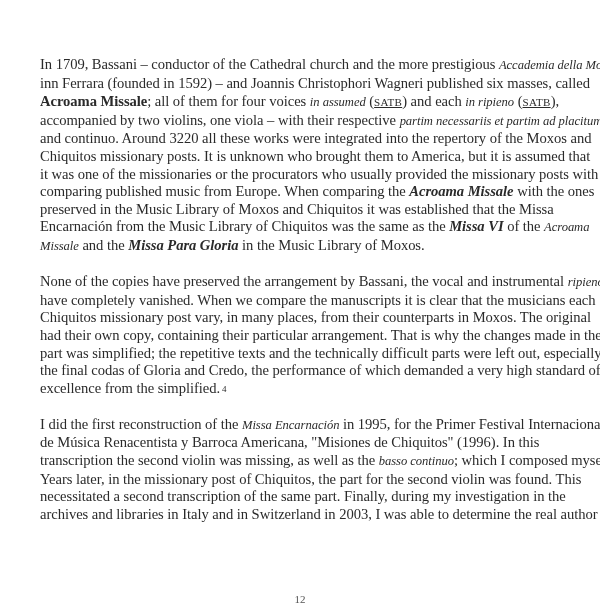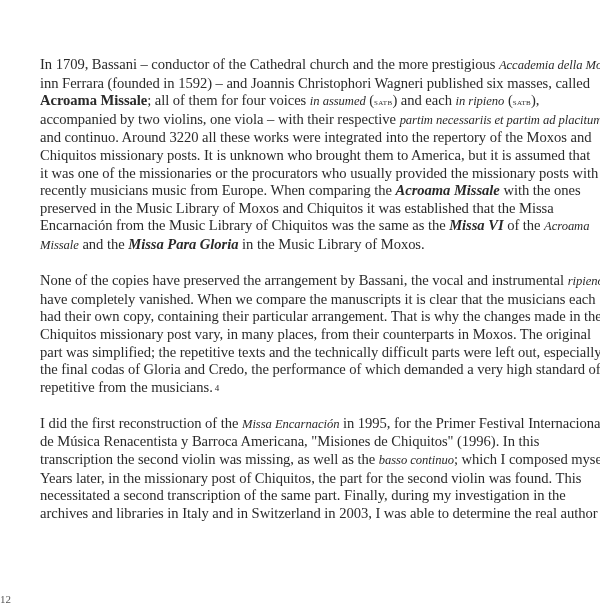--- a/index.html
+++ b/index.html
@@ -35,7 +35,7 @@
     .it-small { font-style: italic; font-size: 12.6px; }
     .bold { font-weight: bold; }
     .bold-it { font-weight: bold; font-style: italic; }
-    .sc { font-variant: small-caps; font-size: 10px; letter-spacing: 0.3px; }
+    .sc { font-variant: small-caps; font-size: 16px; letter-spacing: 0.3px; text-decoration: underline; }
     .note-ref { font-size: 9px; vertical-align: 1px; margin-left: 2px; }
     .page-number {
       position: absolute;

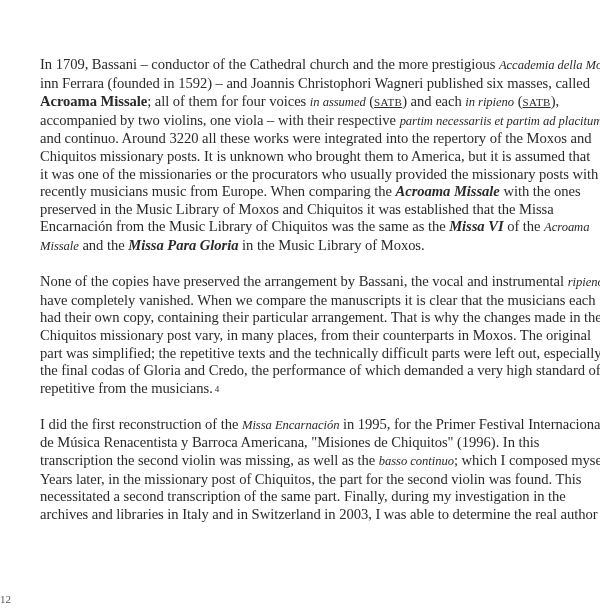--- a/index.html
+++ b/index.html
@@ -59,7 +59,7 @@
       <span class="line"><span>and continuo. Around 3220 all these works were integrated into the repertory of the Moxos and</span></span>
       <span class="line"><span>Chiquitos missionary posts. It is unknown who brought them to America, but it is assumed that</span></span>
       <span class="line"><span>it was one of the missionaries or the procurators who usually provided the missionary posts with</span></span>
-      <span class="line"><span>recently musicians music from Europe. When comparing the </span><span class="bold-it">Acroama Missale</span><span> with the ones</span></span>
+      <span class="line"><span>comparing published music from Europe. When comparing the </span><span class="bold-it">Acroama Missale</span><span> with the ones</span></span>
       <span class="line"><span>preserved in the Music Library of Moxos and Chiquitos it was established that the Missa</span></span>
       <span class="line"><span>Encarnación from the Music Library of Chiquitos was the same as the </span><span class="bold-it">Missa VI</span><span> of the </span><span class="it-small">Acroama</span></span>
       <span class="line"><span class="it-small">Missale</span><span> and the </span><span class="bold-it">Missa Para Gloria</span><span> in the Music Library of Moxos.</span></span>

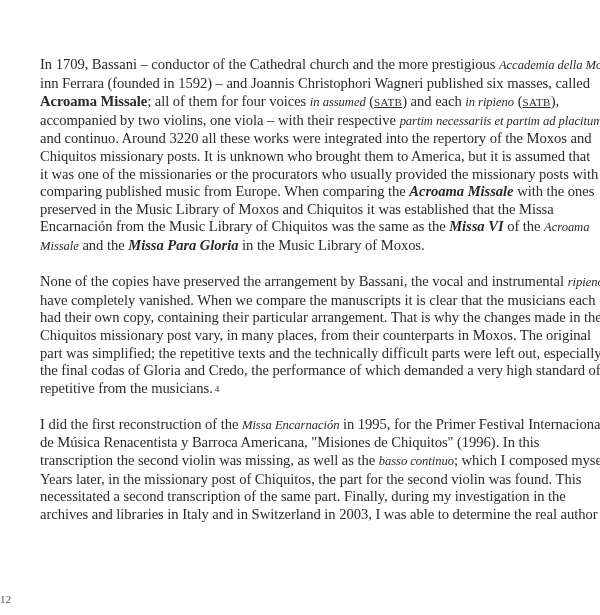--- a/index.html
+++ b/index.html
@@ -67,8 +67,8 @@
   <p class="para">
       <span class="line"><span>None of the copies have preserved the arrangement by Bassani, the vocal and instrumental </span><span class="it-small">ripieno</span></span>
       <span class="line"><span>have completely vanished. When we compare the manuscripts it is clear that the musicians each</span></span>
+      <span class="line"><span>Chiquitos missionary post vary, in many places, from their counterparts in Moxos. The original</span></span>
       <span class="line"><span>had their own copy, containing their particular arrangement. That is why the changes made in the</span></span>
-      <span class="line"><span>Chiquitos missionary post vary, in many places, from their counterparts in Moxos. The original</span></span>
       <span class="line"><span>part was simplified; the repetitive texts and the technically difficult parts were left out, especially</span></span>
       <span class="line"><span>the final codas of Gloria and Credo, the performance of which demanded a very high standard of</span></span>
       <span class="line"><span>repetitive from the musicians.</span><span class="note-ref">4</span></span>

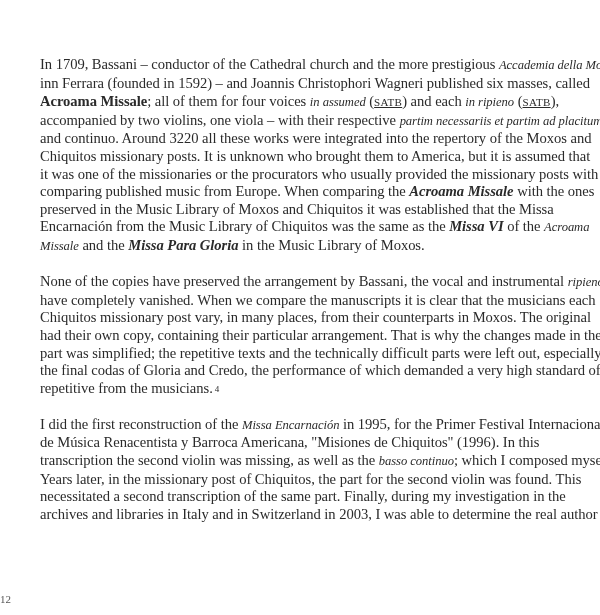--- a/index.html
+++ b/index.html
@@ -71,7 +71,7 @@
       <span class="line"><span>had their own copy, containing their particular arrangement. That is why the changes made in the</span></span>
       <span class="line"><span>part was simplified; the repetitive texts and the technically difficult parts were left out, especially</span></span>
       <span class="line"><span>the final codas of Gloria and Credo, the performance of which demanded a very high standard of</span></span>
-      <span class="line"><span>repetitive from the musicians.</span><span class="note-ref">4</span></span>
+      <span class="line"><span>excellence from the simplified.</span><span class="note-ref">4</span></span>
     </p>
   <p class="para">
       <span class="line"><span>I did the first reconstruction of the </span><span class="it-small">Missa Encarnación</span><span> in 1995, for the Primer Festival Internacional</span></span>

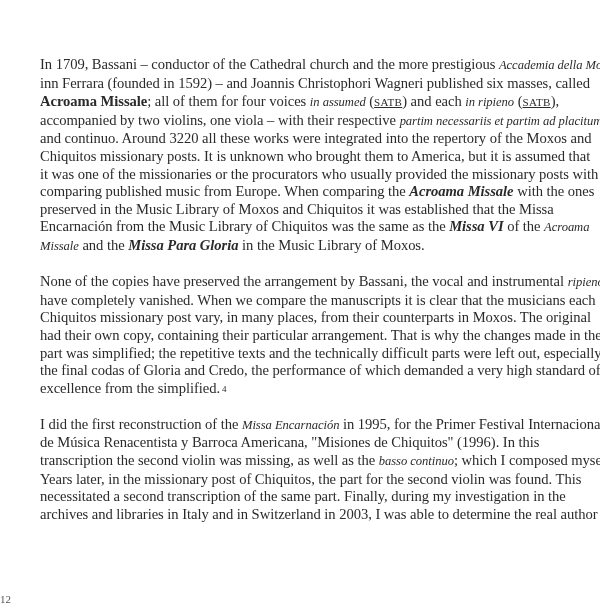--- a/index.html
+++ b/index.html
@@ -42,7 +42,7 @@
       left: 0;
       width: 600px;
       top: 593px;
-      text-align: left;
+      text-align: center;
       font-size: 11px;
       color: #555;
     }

┄┄┄┄┄┄

- _Task statement_
Determine the number of lines in the preceding data that contain the word "Chiquitos". Reply with that number only.

- _Completed exercise_
5